For the data below, report how many lines include the word "With", and write nothing else.

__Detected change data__
..........

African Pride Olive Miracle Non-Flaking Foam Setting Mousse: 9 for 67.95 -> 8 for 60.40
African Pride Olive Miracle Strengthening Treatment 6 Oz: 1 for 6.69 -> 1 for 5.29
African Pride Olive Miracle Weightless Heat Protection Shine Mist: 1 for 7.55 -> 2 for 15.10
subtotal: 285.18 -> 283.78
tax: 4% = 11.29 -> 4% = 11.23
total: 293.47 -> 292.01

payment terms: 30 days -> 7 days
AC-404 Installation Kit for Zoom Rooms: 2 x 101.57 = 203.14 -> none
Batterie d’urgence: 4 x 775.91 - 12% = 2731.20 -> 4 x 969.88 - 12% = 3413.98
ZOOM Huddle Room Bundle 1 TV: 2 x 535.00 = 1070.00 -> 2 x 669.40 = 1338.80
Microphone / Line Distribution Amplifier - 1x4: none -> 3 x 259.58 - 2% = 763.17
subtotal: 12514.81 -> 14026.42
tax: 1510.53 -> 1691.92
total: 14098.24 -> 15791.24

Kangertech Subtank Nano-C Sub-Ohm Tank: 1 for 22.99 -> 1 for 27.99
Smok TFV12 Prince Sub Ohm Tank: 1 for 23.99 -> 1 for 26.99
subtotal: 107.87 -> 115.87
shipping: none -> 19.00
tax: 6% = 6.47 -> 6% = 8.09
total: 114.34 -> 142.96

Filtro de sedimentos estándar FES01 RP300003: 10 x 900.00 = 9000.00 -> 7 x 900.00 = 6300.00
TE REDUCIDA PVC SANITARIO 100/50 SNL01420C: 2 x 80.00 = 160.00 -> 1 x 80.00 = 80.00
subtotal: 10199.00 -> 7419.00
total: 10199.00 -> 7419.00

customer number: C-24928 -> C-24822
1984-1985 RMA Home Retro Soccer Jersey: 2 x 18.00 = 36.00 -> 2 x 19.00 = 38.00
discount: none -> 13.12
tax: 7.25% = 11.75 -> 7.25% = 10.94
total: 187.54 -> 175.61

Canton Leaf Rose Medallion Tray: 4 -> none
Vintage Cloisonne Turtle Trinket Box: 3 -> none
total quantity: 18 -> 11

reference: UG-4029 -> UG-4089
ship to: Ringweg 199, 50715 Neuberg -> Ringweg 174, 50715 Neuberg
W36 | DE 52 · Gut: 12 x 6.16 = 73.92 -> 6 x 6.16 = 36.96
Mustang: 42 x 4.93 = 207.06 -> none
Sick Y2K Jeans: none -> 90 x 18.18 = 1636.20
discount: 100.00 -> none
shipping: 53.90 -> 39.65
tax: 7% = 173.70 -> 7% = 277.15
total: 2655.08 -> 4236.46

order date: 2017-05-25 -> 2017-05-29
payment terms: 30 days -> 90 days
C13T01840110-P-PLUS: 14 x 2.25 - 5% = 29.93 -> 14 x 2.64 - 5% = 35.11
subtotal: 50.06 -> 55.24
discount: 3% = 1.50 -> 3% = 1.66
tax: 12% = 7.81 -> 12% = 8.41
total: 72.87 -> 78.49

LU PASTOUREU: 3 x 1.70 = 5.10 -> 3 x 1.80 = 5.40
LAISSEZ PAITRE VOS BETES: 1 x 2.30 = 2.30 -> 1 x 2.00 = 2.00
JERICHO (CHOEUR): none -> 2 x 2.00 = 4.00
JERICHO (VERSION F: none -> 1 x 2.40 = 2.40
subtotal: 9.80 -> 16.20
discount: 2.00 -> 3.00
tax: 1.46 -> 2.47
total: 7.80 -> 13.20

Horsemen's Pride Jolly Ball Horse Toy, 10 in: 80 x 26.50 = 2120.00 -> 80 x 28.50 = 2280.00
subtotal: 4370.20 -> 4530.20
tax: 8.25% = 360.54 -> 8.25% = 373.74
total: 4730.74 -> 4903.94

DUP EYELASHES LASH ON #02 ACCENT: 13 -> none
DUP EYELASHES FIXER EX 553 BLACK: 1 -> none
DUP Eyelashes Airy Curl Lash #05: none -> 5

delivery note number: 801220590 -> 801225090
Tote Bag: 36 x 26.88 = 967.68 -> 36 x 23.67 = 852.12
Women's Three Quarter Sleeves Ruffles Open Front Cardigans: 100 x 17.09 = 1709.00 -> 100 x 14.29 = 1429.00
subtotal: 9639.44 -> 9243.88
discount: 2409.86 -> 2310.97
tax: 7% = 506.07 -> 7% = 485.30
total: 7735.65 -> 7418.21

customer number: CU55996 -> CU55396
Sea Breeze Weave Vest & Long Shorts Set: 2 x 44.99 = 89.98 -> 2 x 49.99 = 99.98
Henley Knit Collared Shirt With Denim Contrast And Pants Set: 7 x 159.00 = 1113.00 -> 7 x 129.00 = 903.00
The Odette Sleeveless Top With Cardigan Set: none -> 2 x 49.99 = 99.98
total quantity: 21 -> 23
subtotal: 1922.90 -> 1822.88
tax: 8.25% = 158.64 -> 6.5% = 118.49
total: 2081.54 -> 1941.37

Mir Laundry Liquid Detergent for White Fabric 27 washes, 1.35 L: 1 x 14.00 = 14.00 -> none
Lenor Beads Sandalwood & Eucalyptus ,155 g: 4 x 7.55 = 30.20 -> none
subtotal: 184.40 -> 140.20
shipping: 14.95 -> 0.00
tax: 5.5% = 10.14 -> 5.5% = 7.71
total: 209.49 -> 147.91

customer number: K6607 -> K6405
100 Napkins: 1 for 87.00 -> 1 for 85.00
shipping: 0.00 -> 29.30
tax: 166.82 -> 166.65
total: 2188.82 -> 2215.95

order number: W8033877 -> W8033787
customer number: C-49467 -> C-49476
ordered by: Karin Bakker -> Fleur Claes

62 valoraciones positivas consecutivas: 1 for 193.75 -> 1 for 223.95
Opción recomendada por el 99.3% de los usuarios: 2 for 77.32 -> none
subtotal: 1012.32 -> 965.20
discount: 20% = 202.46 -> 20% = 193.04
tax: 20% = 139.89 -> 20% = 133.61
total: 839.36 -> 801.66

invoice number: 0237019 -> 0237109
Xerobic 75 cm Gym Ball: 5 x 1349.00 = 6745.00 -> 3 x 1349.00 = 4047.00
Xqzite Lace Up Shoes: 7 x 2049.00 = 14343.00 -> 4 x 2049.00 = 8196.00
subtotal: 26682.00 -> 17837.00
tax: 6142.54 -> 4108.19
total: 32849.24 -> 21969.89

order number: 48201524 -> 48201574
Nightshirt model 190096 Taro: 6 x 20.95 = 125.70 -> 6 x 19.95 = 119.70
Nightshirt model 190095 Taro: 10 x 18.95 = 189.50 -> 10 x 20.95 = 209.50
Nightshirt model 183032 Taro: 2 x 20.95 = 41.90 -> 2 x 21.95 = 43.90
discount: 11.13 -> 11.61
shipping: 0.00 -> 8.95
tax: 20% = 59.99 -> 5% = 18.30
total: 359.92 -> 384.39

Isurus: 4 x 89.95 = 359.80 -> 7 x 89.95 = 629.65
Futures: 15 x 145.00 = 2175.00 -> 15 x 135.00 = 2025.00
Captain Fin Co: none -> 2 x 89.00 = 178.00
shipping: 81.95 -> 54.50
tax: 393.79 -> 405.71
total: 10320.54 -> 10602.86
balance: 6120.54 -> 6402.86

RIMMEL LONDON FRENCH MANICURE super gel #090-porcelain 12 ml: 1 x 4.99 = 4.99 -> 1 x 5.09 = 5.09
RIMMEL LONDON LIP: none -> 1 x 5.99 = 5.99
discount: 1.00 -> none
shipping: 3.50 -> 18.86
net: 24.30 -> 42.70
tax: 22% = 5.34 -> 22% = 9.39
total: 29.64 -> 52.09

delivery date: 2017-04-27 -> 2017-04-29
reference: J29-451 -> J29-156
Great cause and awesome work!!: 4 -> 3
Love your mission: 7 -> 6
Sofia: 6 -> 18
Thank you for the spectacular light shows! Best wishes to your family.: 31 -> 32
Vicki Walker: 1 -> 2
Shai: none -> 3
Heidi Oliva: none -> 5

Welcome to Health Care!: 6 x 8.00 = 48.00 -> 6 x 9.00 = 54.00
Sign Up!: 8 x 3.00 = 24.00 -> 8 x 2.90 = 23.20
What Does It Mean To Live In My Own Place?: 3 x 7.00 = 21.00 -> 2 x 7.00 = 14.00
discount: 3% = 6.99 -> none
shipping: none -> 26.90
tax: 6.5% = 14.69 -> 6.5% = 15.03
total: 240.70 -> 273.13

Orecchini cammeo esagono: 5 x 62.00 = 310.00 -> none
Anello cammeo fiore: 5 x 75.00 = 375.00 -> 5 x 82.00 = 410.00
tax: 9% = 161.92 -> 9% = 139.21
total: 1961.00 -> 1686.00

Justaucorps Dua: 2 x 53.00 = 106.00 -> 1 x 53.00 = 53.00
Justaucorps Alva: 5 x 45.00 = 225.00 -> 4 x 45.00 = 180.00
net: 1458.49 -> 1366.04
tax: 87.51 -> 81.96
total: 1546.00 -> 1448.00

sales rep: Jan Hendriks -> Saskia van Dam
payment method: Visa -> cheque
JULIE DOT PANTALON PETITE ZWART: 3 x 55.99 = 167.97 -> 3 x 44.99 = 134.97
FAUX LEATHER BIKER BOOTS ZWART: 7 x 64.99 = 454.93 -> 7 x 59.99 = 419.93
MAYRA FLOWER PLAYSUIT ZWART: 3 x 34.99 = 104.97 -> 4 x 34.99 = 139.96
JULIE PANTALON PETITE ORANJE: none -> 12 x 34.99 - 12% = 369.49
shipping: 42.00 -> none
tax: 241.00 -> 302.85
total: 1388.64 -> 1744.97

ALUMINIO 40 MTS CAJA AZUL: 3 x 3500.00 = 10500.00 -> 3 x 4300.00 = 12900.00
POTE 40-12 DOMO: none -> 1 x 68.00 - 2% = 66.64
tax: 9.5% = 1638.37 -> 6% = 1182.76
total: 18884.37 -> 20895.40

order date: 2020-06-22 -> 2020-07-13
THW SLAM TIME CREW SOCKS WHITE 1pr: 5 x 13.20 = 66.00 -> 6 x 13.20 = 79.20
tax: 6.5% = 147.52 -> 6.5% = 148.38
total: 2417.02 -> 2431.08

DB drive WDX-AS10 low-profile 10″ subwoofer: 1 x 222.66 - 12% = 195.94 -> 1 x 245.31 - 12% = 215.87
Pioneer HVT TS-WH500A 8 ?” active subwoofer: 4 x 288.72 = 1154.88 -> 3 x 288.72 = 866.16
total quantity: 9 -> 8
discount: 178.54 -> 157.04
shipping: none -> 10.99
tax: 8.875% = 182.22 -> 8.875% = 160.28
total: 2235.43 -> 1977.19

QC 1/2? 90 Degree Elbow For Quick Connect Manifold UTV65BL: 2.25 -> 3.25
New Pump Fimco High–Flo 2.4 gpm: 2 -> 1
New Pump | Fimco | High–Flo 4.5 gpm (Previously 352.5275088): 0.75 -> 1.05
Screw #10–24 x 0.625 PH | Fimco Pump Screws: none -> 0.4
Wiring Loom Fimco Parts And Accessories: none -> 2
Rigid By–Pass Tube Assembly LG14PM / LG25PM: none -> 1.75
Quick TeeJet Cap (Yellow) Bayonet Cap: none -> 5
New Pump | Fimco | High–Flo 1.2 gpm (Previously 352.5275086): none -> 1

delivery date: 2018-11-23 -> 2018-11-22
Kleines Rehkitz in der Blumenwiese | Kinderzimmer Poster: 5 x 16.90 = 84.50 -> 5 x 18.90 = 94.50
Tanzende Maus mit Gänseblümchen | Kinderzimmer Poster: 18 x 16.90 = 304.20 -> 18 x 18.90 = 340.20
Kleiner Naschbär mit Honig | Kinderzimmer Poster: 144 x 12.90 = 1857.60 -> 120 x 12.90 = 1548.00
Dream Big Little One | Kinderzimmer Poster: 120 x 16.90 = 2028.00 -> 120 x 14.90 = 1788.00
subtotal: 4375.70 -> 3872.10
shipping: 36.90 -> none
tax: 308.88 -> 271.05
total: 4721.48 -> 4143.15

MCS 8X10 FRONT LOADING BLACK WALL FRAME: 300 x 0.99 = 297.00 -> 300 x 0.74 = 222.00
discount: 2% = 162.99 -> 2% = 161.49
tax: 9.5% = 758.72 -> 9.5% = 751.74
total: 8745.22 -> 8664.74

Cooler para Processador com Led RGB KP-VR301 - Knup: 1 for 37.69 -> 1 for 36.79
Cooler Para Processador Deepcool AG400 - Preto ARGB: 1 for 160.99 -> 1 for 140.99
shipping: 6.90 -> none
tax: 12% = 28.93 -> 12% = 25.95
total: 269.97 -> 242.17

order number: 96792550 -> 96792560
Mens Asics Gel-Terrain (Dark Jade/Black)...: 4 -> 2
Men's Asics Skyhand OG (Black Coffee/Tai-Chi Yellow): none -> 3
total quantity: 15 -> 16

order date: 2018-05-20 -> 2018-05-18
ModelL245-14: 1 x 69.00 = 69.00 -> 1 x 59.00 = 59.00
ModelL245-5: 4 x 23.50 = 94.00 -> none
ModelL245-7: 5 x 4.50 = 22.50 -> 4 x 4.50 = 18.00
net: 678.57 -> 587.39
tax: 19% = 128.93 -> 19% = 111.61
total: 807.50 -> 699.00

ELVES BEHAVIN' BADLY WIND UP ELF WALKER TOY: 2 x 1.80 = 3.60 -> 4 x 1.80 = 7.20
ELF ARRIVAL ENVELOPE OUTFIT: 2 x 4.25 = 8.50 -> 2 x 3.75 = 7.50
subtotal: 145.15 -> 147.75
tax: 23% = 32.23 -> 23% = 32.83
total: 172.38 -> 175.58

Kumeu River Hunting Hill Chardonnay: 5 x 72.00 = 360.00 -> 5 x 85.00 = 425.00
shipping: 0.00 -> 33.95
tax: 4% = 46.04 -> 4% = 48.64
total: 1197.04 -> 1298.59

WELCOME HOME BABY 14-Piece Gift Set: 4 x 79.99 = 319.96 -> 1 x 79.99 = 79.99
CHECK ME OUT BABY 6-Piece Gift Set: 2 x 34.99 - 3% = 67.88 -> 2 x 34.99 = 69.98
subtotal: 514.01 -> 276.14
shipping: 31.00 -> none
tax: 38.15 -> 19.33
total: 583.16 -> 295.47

..........

__FINAL ANSWER__
2